• **Task objective**:
Could you transcribe every record below exactly, leaving out the pictures?
─── Given records ───
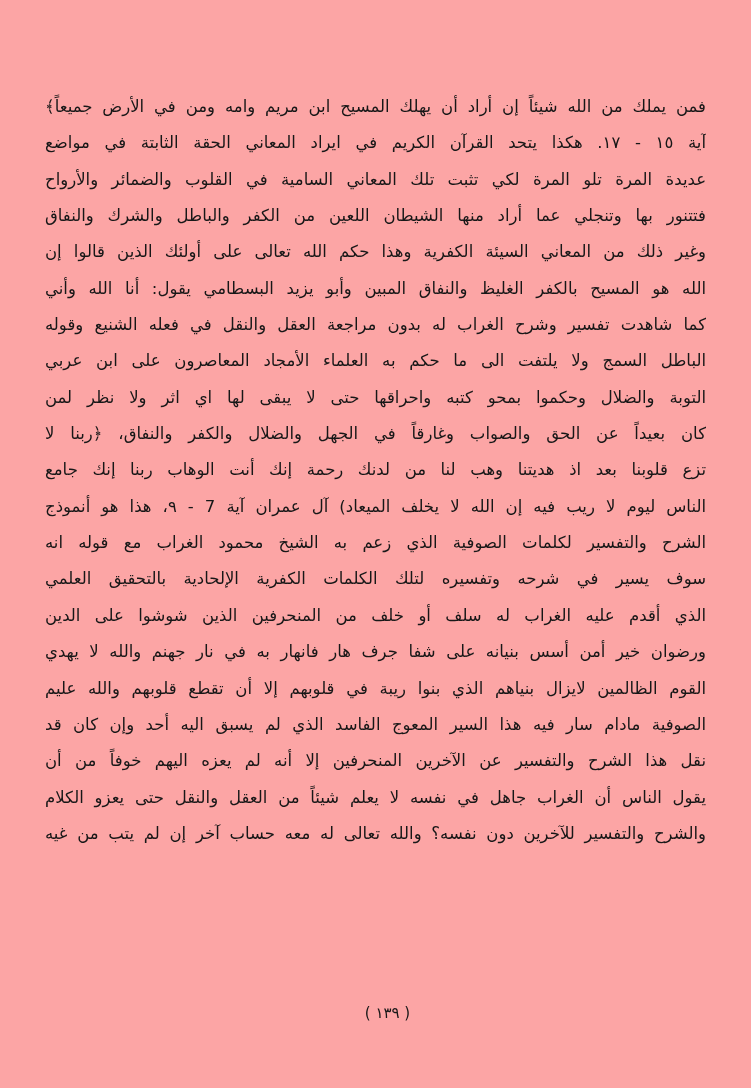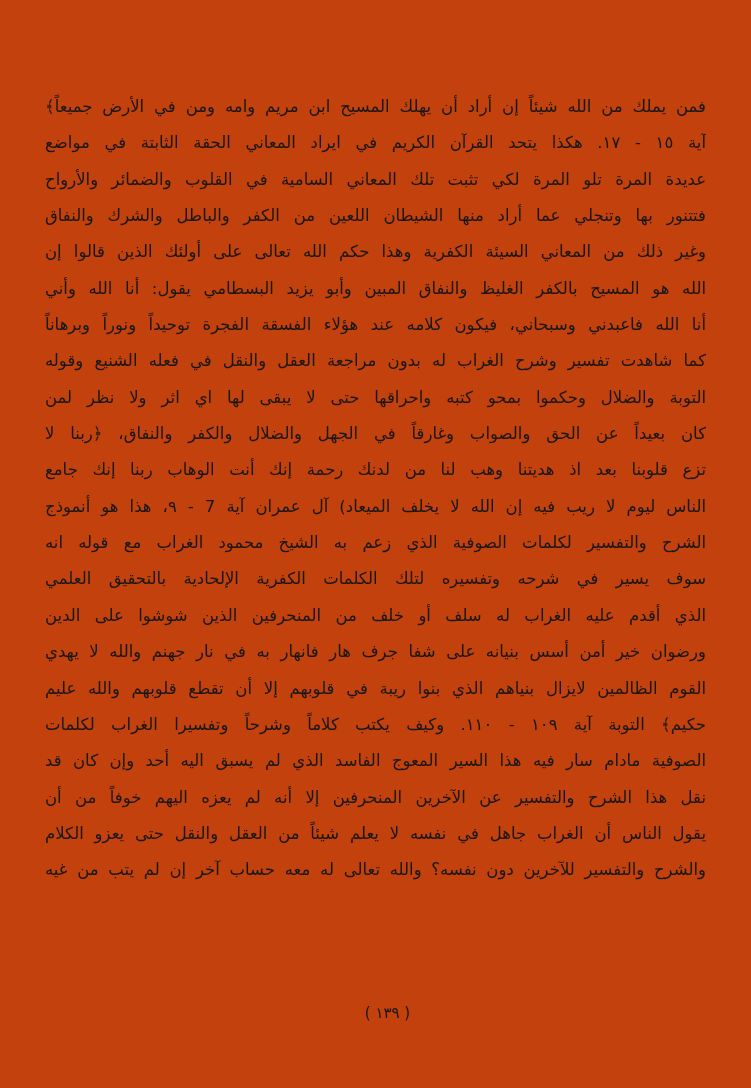--- a/index.html
+++ b/index.html
@@ -11,7 +11,7 @@
     position: relative;
     width: 751px;
     height: 1088px;
-    background: #c2410c;
+    background: #fca5a5;
     overflow: hidden;
     font-family: "DejaVu Sans", sans-serif;
   }

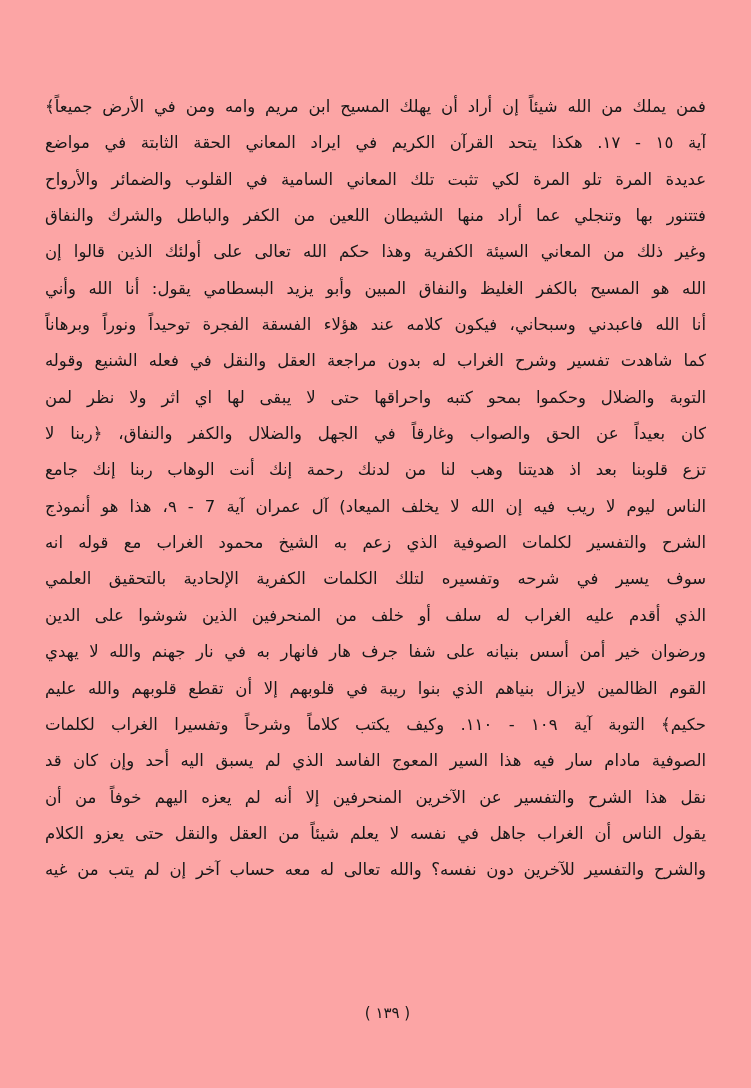--- a/index.html
+++ b/index.html
@@ -57,7 +57,6 @@
     <div class="line">فتتنور بها وتنجلي عما أراد منها الشيطان اللعين من الكفر والباطل والشرك والنفاق</div>
     <div class="line">وغير ذلك من المعاني السيئة الكفرية وهذا حكم الله تعالى على أولئك الذين قالوا إن</div>
     <div class="line">الله هو المسيح بالكفر الغليظ والنفاق المبين وأبو يزيد البسطامي يقول: أنا الله وأني</div>
-    <div class="line">أنا الله فاعبدني وسبحاني، فيكون كلامه عند هؤلاء الفسقة الفجرة توحيداً ونوراً وبرهاناً</div>
     <div class="line">كما شاهدت تفسير وشرح الغراب له بدون مراجعة العقل والنقل في فعله الشنيع وقوله</div>
     <div class="line">التوبة والضلال وحكموا بمحو كتبه واحراقها حتى لا يبقى لها اي اثر ولا نظر لمن</div>
     <div class="line">كان بعيداً عن الحق والصواب وغارقاً في الجهل والضلال والكفر والنفاق، ﴿ربنا لا</div>

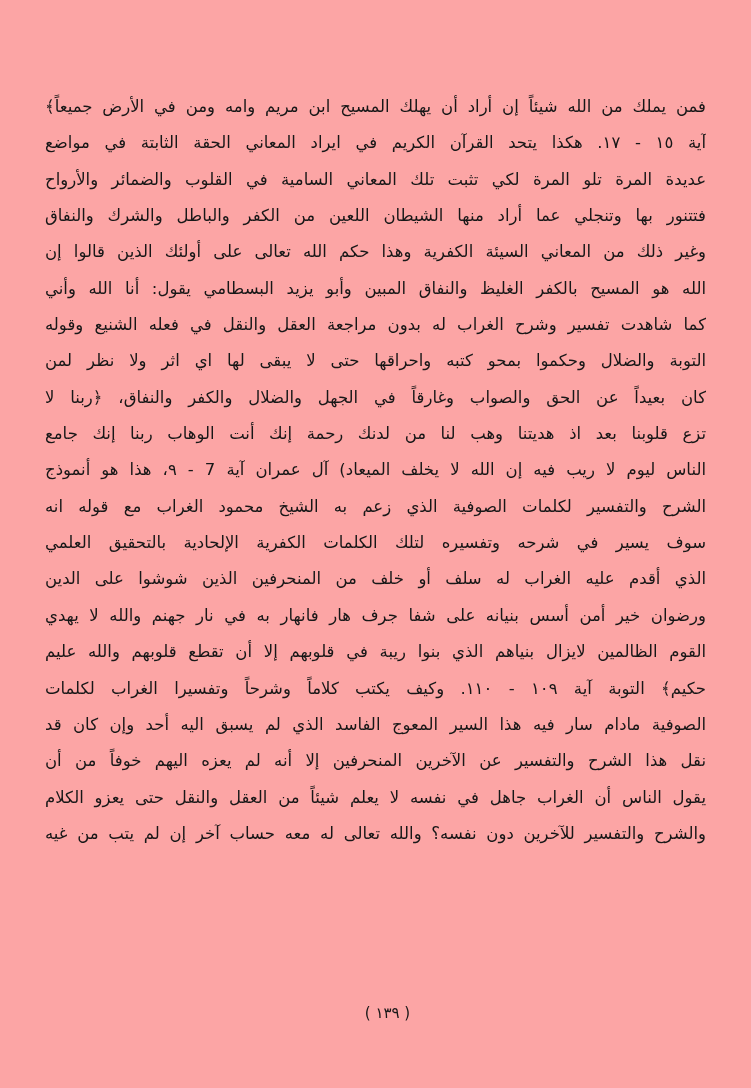--- a/index.html
+++ b/index.html
@@ -58,6 +58,7 @@
     <div class="line">وغير ذلك من المعاني السيئة الكفرية وهذا حكم الله تعالى على أولئك الذين قالوا إن</div>
     <div class="line">الله هو المسيح بالكفر الغليظ والنفاق المبين وأبو يزيد البسطامي يقول: أنا الله وأني</div>
     <div class="line">كما شاهدت تفسير وشرح الغراب له بدون مراجعة العقل والنقل في فعله الشنيع وقوله</div>
+    <div class="line">الباطل السمج ولا يلتفت الى ما حكم به العلماء الأمجاد المعاصرون على ابن عربي</div>
     <div class="line">التوبة والضلال وحكموا بمحو كتبه واحراقها حتى لا يبقى لها اي اثر ولا نظر لمن</div>
     <div class="line">كان بعيداً عن الحق والصواب وغارقاً في الجهل والضلال والكفر والنفاق، ﴿ربنا لا</div>
     <div class="line">تزع قلوبنا بعد اذ هديتنا وهب لنا من لدنك رحمة إنك أنت الوهاب ربنا إنك جامع</div>

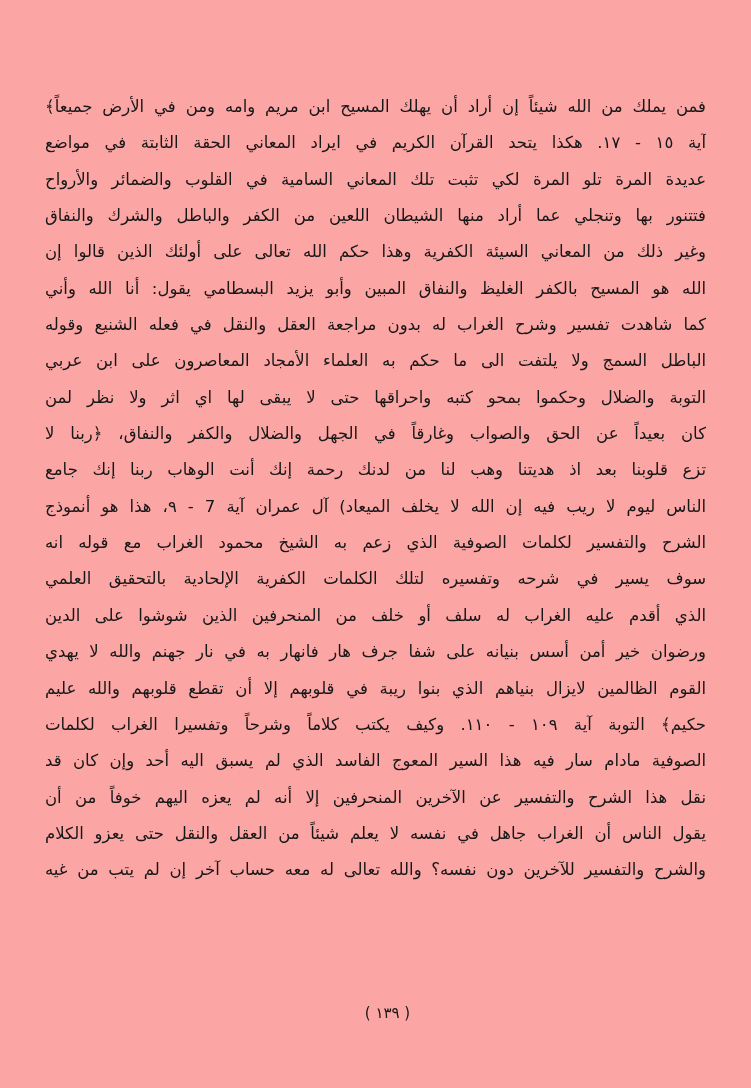--- a/index.html
+++ b/index.html
@@ -68,7 +68,6 @@
     <div class="line">الذي أقدم عليه الغراب له سلف أو خلف من المنحرفين الذين شوشوا على الدين</div>
     <div class="line">ورضوان خير أمن أسس بنيانه على شفا جرف هار فانهار به في نار جهنم والله لا يهدي</div>
     <div class="line">القوم الظالمين لايزال بنياهم الذي بنوا ريبة في قلوبهم إلا أن تقطع قلوبهم والله عليم</div>
-    <div class="line">حكيم﴾ التوبة آية ١٠٩ - ١١٠. وكيف يكتب كلاماً وشرحاً وتفسيرا الغراب لكلمات</div>
     <div class="line">الصوفية مادام سار فيه هذا السير المعوج الفاسد الذي لم يسبق اليه أحد وإن كان قد</div>
     <div class="line">نقل هذا الشرح والتفسير عن الآخرين المنحرفين إلا أنه لم يعزه اليهم خوفاً من أن</div>
     <div class="line">يقول الناس أن الغراب جاهل في نفسه لا يعلم شيئاً من العقل والنقل حتى يعزو الكلام</div>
───
• **Solution to this exercise**:
--- a/index.html
+++ b/index.html
@@ -11,7 +11,7 @@
     position: relative;
     width: 751px;
     height: 1088px;
-    background: #c2410c;
+    background: #fca5a5;
     overflow: hidden;
     font-family: "DejaVu Sans", sans-serif;
   }

--- a/index.html
+++ b/index.html
@@ -57,7 +57,6 @@
     <div class="line">فتتنور بها وتنجلي عما أراد منها الشيطان اللعين من الكفر والباطل والشرك والنفاق</div>
     <div class="line">وغير ذلك من المعاني السيئة الكفرية وهذا حكم الله تعالى على أولئك الذين قالوا إن</div>
     <div class="line">الله هو المسيح بالكفر الغليظ والنفاق المبين وأبو يزيد البسطامي يقول: أنا الله وأني</div>
-    <div class="line">أنا الله فاعبدني وسبحاني، فيكون كلامه عند هؤلاء الفسقة الفجرة توحيداً ونوراً وبرهاناً</div>
     <div class="line">كما شاهدت تفسير وشرح الغراب له بدون مراجعة العقل والنقل في فعله الشنيع وقوله</div>
     <div class="line">التوبة والضلال وحكموا بمحو كتبه واحراقها حتى لا يبقى لها اي اثر ولا نظر لمن</div>
     <div class="line">كان بعيداً عن الحق والصواب وغارقاً في الجهل والضلال والكفر والنفاق، ﴿ربنا لا</div>

--- a/index.html
+++ b/index.html
@@ -58,6 +58,7 @@
     <div class="line">وغير ذلك من المعاني السيئة الكفرية وهذا حكم الله تعالى على أولئك الذين قالوا إن</div>
     <div class="line">الله هو المسيح بالكفر الغليظ والنفاق المبين وأبو يزيد البسطامي يقول: أنا الله وأني</div>
     <div class="line">كما شاهدت تفسير وشرح الغراب له بدون مراجعة العقل والنقل في فعله الشنيع وقوله</div>
+    <div class="line">الباطل السمج ولا يلتفت الى ما حكم به العلماء الأمجاد المعاصرون على ابن عربي</div>
     <div class="line">التوبة والضلال وحكموا بمحو كتبه واحراقها حتى لا يبقى لها اي اثر ولا نظر لمن</div>
     <div class="line">كان بعيداً عن الحق والصواب وغارقاً في الجهل والضلال والكفر والنفاق، ﴿ربنا لا</div>
     <div class="line">تزع قلوبنا بعد اذ هديتنا وهب لنا من لدنك رحمة إنك أنت الوهاب ربنا إنك جامع</div>

--- a/index.html
+++ b/index.html
@@ -68,7 +68,6 @@
     <div class="line">الذي أقدم عليه الغراب له سلف أو خلف من المنحرفين الذين شوشوا على الدين</div>
     <div class="line">ورضوان خير أمن أسس بنيانه على شفا جرف هار فانهار به في نار جهنم والله لا يهدي</div>
     <div class="line">القوم الظالمين لايزال بنياهم الذي بنوا ريبة في قلوبهم إلا أن تقطع قلوبهم والله عليم</div>
-    <div class="line">حكيم﴾ التوبة آية ١٠٩ - ١١٠. وكيف يكتب كلاماً وشرحاً وتفسيرا الغراب لكلمات</div>
     <div class="line">الصوفية مادام سار فيه هذا السير المعوج الفاسد الذي لم يسبق اليه أحد وإن كان قد</div>
     <div class="line">نقل هذا الشرح والتفسير عن الآخرين المنحرفين إلا أنه لم يعزه اليهم خوفاً من أن</div>
     <div class="line">يقول الناس أن الغراب جاهل في نفسه لا يعلم شيئاً من العقل والنقل حتى يعزو الكلام</div>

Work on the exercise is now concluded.